Sue Foley has been nominated for a Grammy in the category Best Traditional Blues Album for her new release, One Guitar Woman.
Foley is a veteran blues guitarist who plays in a Texas blues style. A Canadian who moved to Austin, Texas, she has been playing the blues professionally since she got out of high school. While putting out hard rocking albums, jamming with Billy Gibbons and Jimmie Vaughan and writing songs she has also been researching women in blues history. This all-acoustic album is a result. Here Foley covers a dozen songs as recorded, for the most part, by early blues women. She is not only paying respect to these pioneers of the blues but playing material she truly loves and is passionate about.
Foley covers songs by Elizabeth Cotton, Memphis Minnie, and The Carter Family, featuring Maybelle Carter on guitar, as well as sister Rosetta Tharpe and Charo. Other artists covered here are the lesser-known Elvie Thomas, Geeshie Wiley, and Clara Schumann. Well-known songs like Memphis Minnie’s Nothing in Rambling and Elizabeth Cotton’s Freight Train are featured as well as lesser-known delights. Foley sings one original song, Maybelle’s Guitar, an homage and a pastiche of Maybelle Carter’s guitar licks.
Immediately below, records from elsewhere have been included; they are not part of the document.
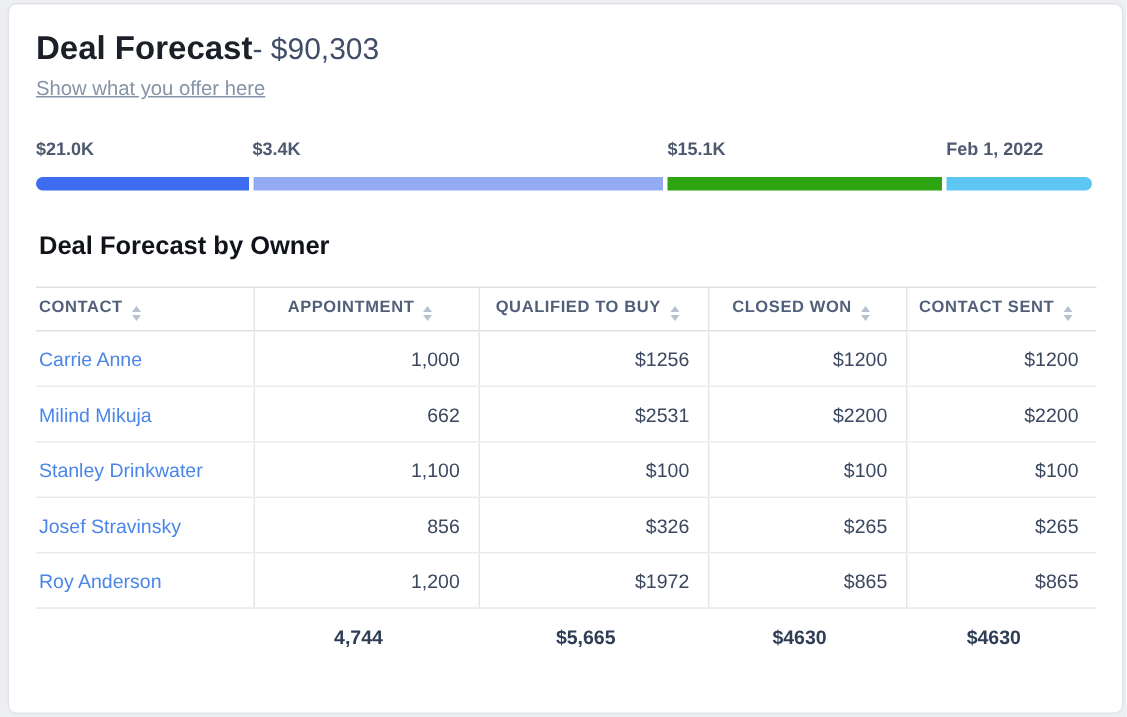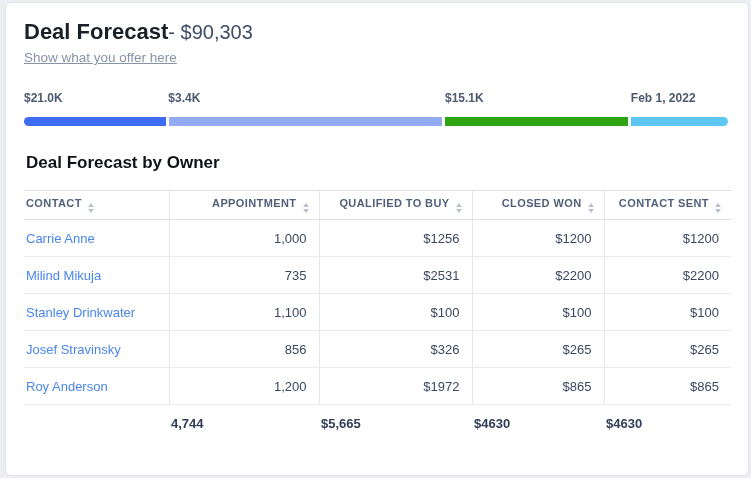"APPOINTMENT" thead th { text-align: right -> center }
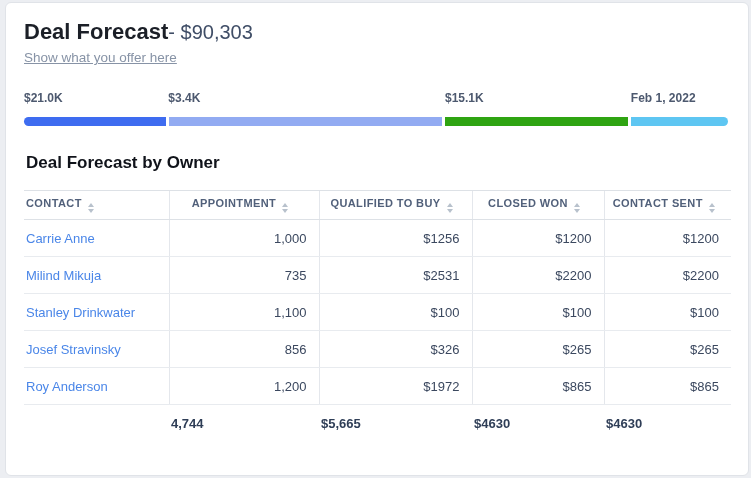"735" td { text: 735 -> 662 }
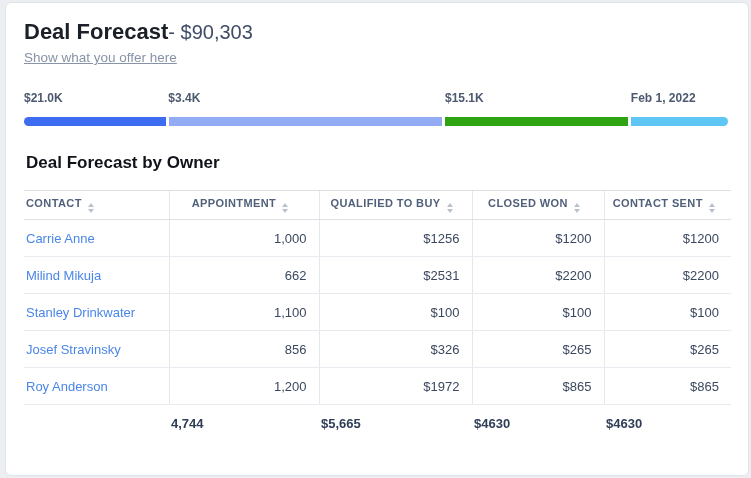"4,744" tfoot td { text-align: left -> center }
I was fortunate enough to see Foley in concert this autumn, and she mentioned how much work it took to master these disparate and foundational acoustic guitar styles. “It took years,” she mentioned from the stage, “and in some cases, decades.” This album is a product of passion, scholarship, and prodigious musical mastery. This is subtle and powerful acoustic blues music.
Seeing Foley perform these songs in live settings is transformational. Her normal blues-rock singing voice is warmer and softer while performing with her custom-made Mexican acoustic guitar. She treats this music with the utmost respect and it sounds like it is coming straight from the center of her heart. There is nothing flashy about her performances here, but these songs are played with a deftness and attention to detail that draws the listener into her vision.
There is also a classical piece composed by Clara Schumann, wife of the famous composer Robert Schumann. In addition, there is a song popularized by Charo, the blonde performer and musician who became well-known as a talk-show guest throughout the 1960s, where she played the part of a ditzy blonde. She was entertaining and funny. She often capped off these performances by playing a flamenco guitar tune, La Malaguena. Underneath her ditzy act was a masterful flamenco guitarist with wonderful musical chops. Foley pays her respect with this version of La Malaguena.
Sue Foley has been championing female musicians for years. Her series of interviews with women guitarists, published periodically in Guitar Player magazine, highlights her dedication. She has a book, Guitar Women: Life Lessons from Forty Six-String Heroines, based on these interviews which will be forthcoming in the spring of 2025.
One Guitar Woman is a masterful record that will find a warm welcome anywhere. It is not just for blues fans, but blues fans will find much to appreciate here. I hope she wins her well-deserved Grammy. Sue Foley, who has dedicated her life to the blues and women in blues, has genuinely reached iconic status with this, her masterwork.